■ **WHAT IS BEING ASKED**
A word-for-word copy of the entries is needed, and it should contain no images.

■ **DATASET CONTENT**
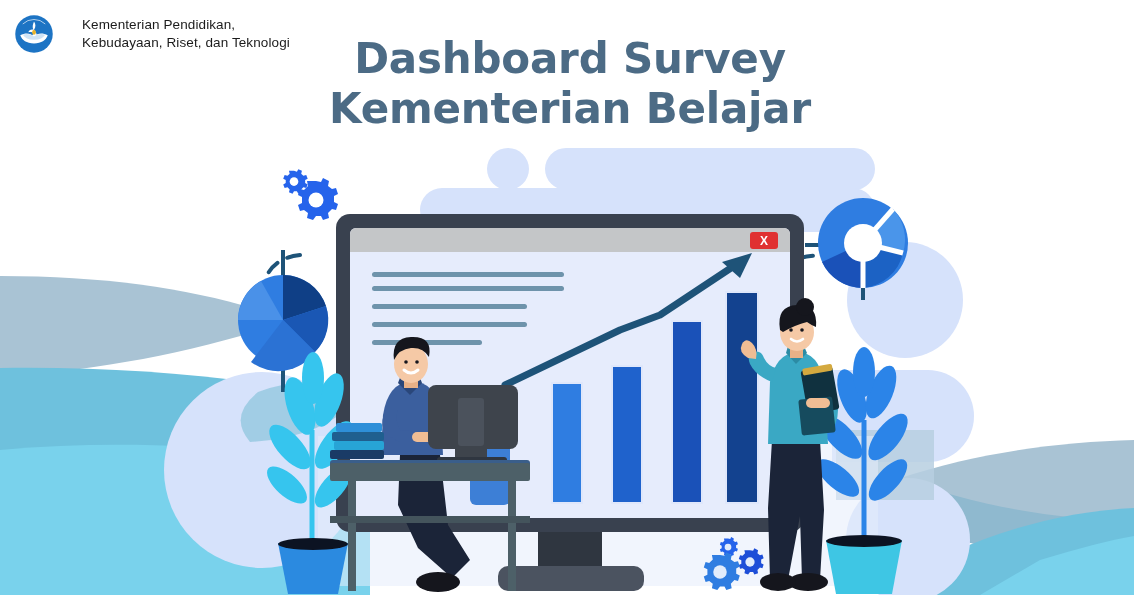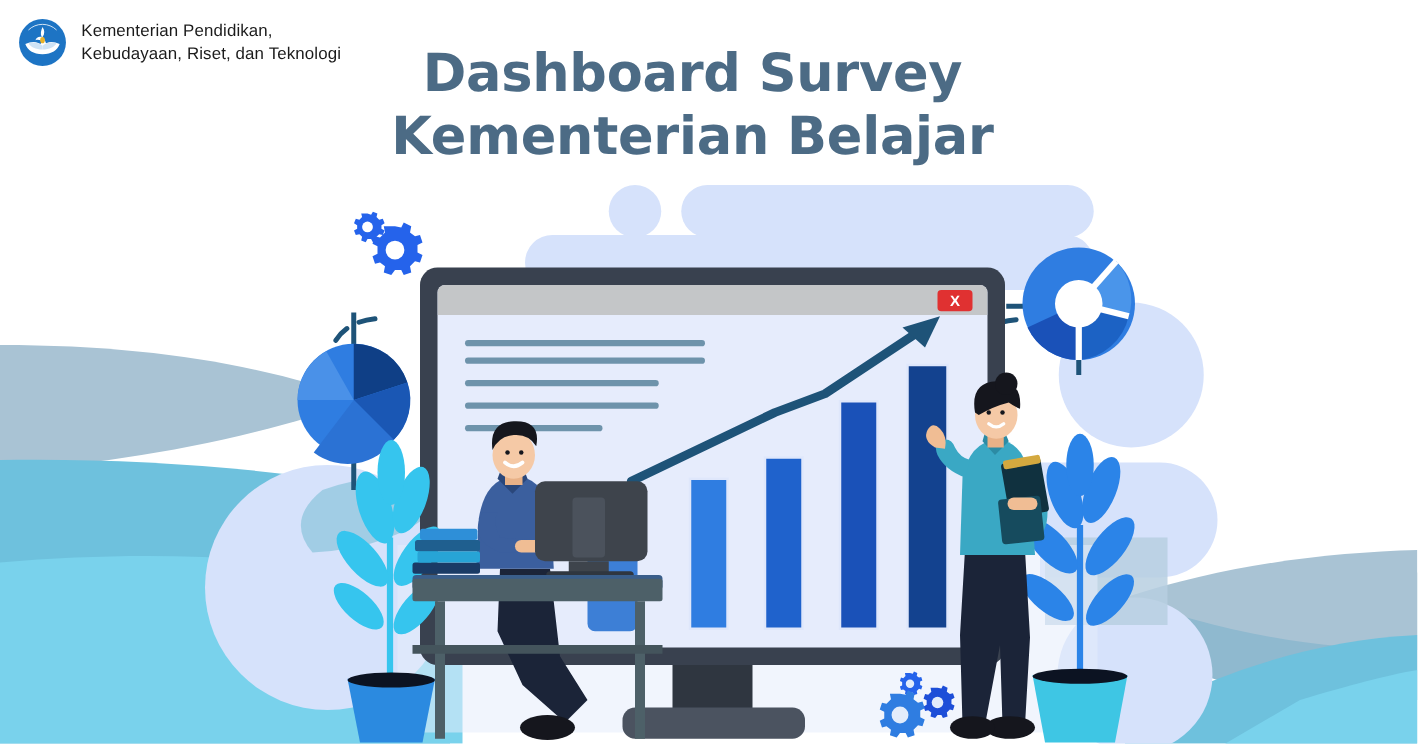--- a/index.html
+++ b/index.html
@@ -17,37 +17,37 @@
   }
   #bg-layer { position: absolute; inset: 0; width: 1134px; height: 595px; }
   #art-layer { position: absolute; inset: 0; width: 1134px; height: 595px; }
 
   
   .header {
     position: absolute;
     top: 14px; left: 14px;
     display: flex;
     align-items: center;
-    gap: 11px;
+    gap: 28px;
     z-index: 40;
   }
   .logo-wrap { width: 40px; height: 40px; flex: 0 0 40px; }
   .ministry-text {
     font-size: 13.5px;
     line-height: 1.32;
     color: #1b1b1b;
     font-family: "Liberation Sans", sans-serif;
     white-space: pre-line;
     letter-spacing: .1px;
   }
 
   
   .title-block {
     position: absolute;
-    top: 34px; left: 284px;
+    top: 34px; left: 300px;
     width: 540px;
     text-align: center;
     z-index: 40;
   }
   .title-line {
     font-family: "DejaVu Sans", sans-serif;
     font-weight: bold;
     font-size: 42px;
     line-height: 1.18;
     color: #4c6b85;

■ **RESULT OF THIS EXERCISE**
--- a/index.html
+++ b/index.html
@@ -17,37 +17,37 @@
   }
   #bg-layer { position: absolute; inset: 0; width: 1134px; height: 595px; }
   #art-layer { position: absolute; inset: 0; width: 1134px; height: 595px; }
 
   
   .header {
     position: absolute;
     top: 14px; left: 14px;
     display: flex;
     align-items: center;
-    gap: 11px;
+    gap: 28px;
     z-index: 40;
   }
   .logo-wrap { width: 40px; height: 40px; flex: 0 0 40px; }
   .ministry-text {
     font-size: 13.5px;
     line-height: 1.32;
     color: #1b1b1b;
     font-family: "Liberation Sans", sans-serif;
     white-space: pre-line;
     letter-spacing: .1px;
   }
 
   
   .title-block {
     position: absolute;
-    top: 34px; left: 284px;
+    top: 34px; left: 300px;
     width: 540px;
     text-align: center;
     z-index: 40;
   }
   .title-line {
     font-family: "DejaVu Sans", sans-serif;
     font-weight: bold;
     font-size: 42px;
     line-height: 1.18;
     color: #4c6b85;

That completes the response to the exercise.